🤖 AI Summary
Fine-grained classification of brain tumor subtypes is challenged by subtle morphological differences and scarce annotated data, severely limiting zero-shot generalization. Method: We propose the Fine-grained Image Patch–Text Alignment (FIPA) network, which enhances discriminative representation of critical pathological regions via a local feature refinement module and leverages large language models to generate pathology-aware, fine-grained textual prototypes—enabling joint optimization of visual and semantic spaces. Unlike prevailing vision-language models relying on coarse-grained semantics, FIPA explicitly encodes interpretable histopathological features—e.g., tissue architecture and cellular atypia. Contribution/Results: Evaluated on multi-center datasets (EBRAINS, TCGA), FIPA achieves state-of-the-art zero-shot classification accuracy, demonstrates strong cross-dataset generalizability, and provides clinically interpretable predictions grounded in established pathological criteria.
📝 Abstract
The fine-grained classification of brain tumor subtypes from histopathological whole slide images is highly challenging due to subtle morphological variations and the scarcity of annotated data.

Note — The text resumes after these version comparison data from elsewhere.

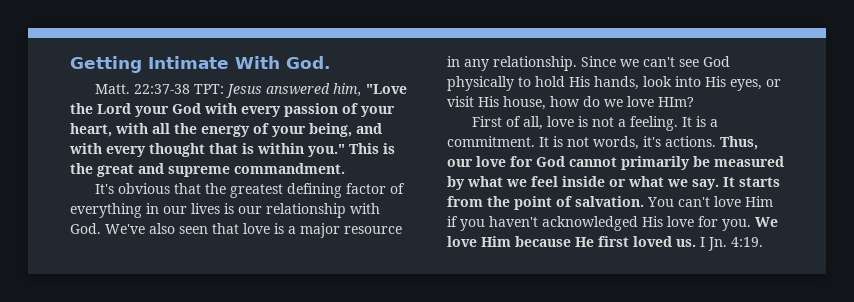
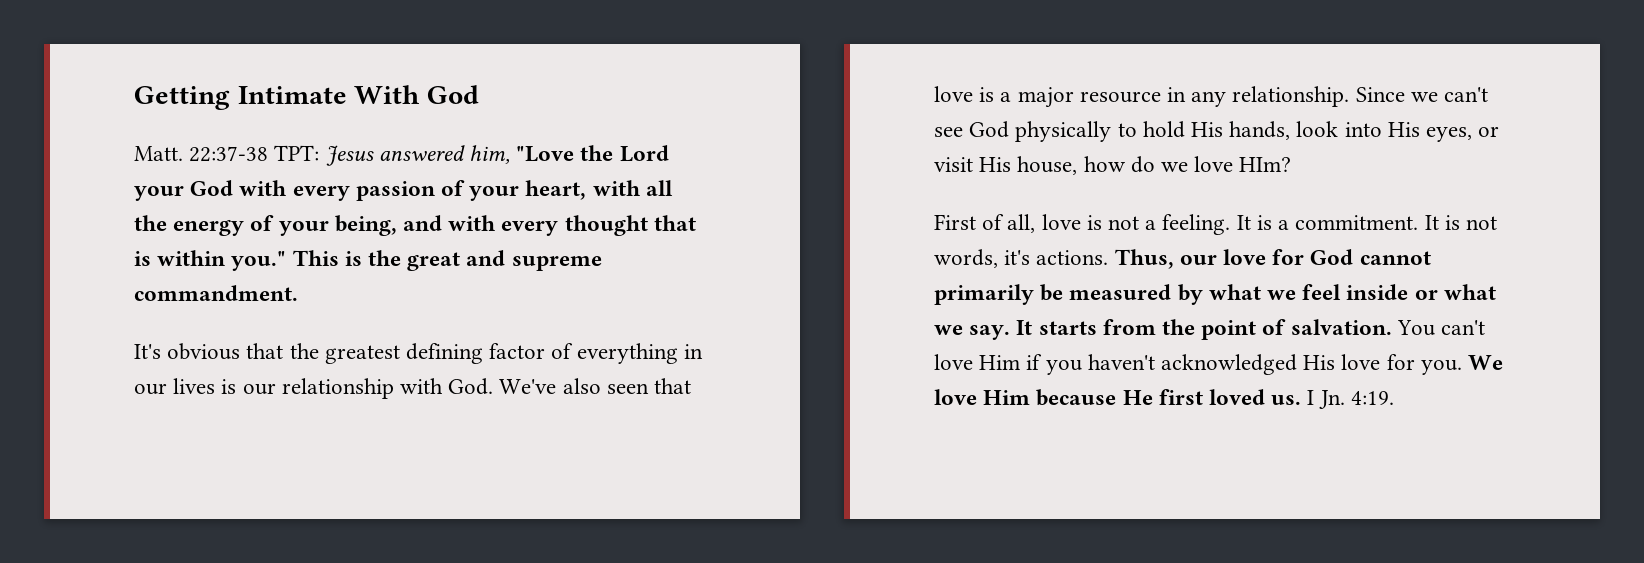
[286,56,330,69] God. -> [426,85,479,104] God

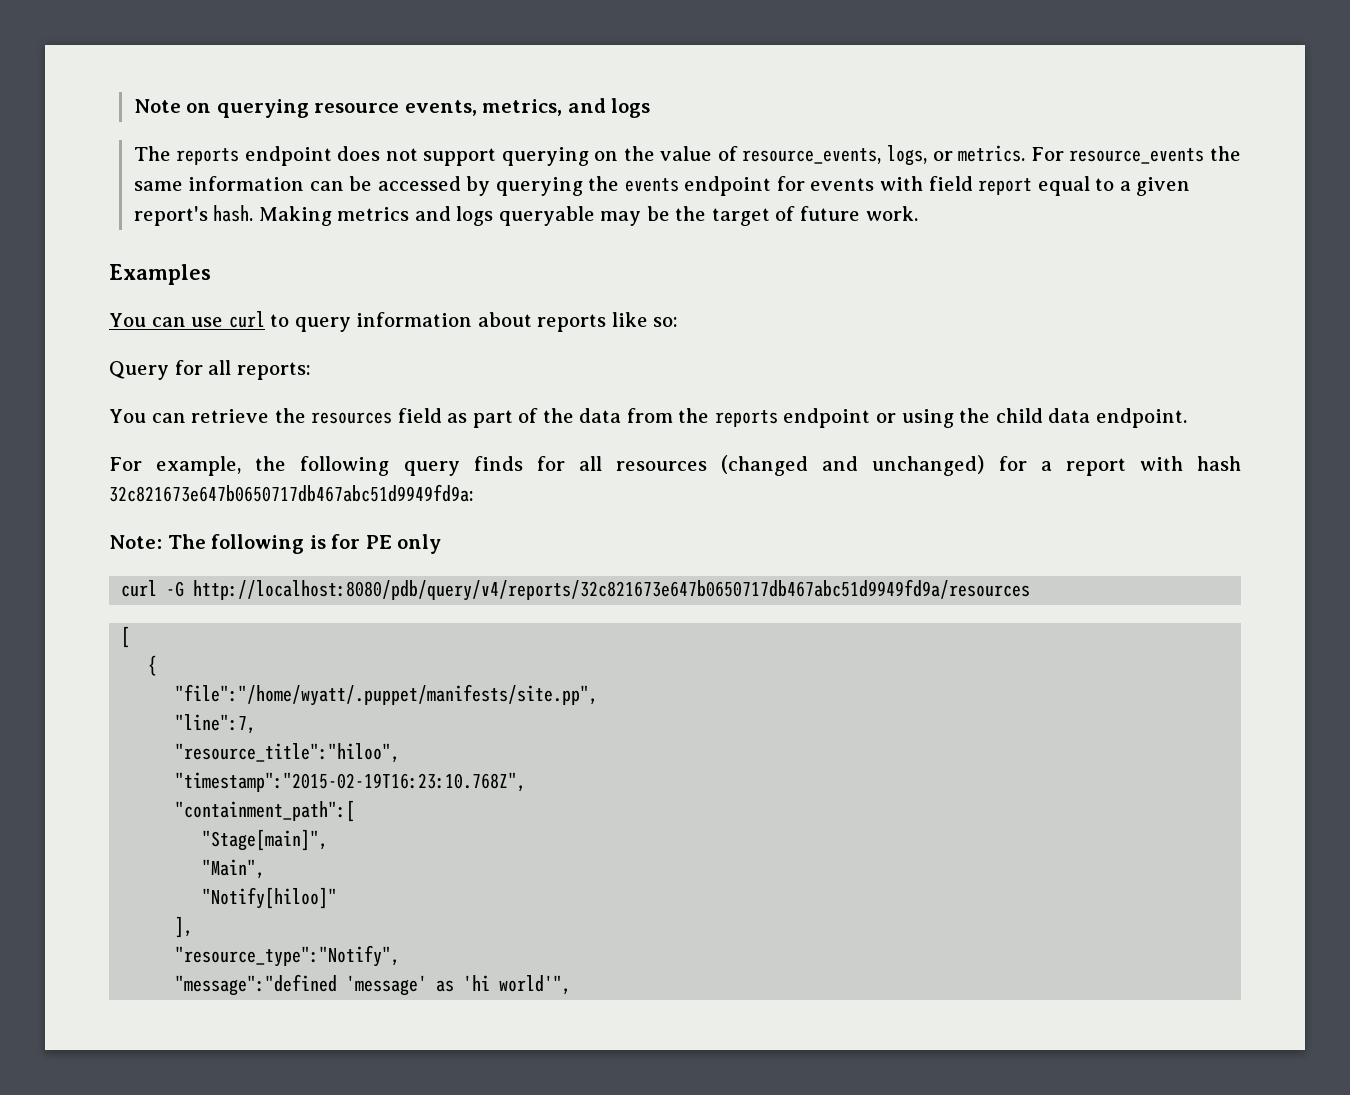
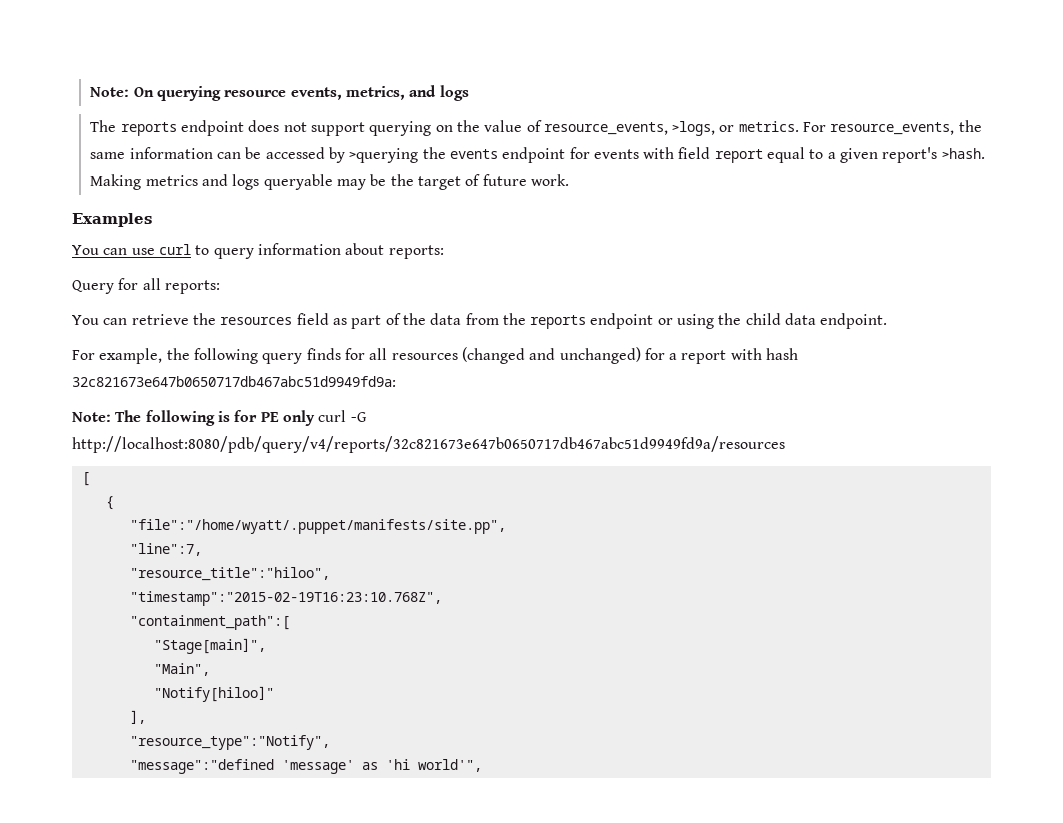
[133,99,212,113] Note on -> [90,87,154,97] Note: On
[886,145,927,166] logs, -> [672,121,716,136] >logs,
[1069,148,1205,164] resource_events -> [830,122,955,135] resource_events,
[495,177,583,196] querying -> [349,148,419,163] >querying
[213,205,254,222] hash. -> [941,148,985,159] >hash.
[537,312,679,332] reports like so: -> [388,245,444,259] reports:
(442, 544) // -> (315, 418) none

Although vision-language models have enabled promising zero-shot classification, their ability to capture fine-grained pathological features remains limited, resulting in suboptimal subtype discrimination. To address these challenges, we propose the Fine-Grained Patch Alignment Network (FG-PAN), a novel zero-shot framework tailored for digital pathology. FG-PAN consists of two key modules: (1) a local feature refinement module that enhances patch-level visual features by modeling spatial relationships among representative patches, and (2) a fine-grained text description generation module that leverages large language models to produce pathology-aware, class-specific semantic prototypes. By aligning refined visual features with LLM-generated fine-grained descriptions, FG-PAN effectively increases class separability in both visual and semantic spaces. Extensive experiments on multiple public pathology datasets, including EBRAINS and TCGA, demonstrate that FG-PAN achieves state-of-the-art performance and robust generalization in zero-shot brain tumor subtype classification.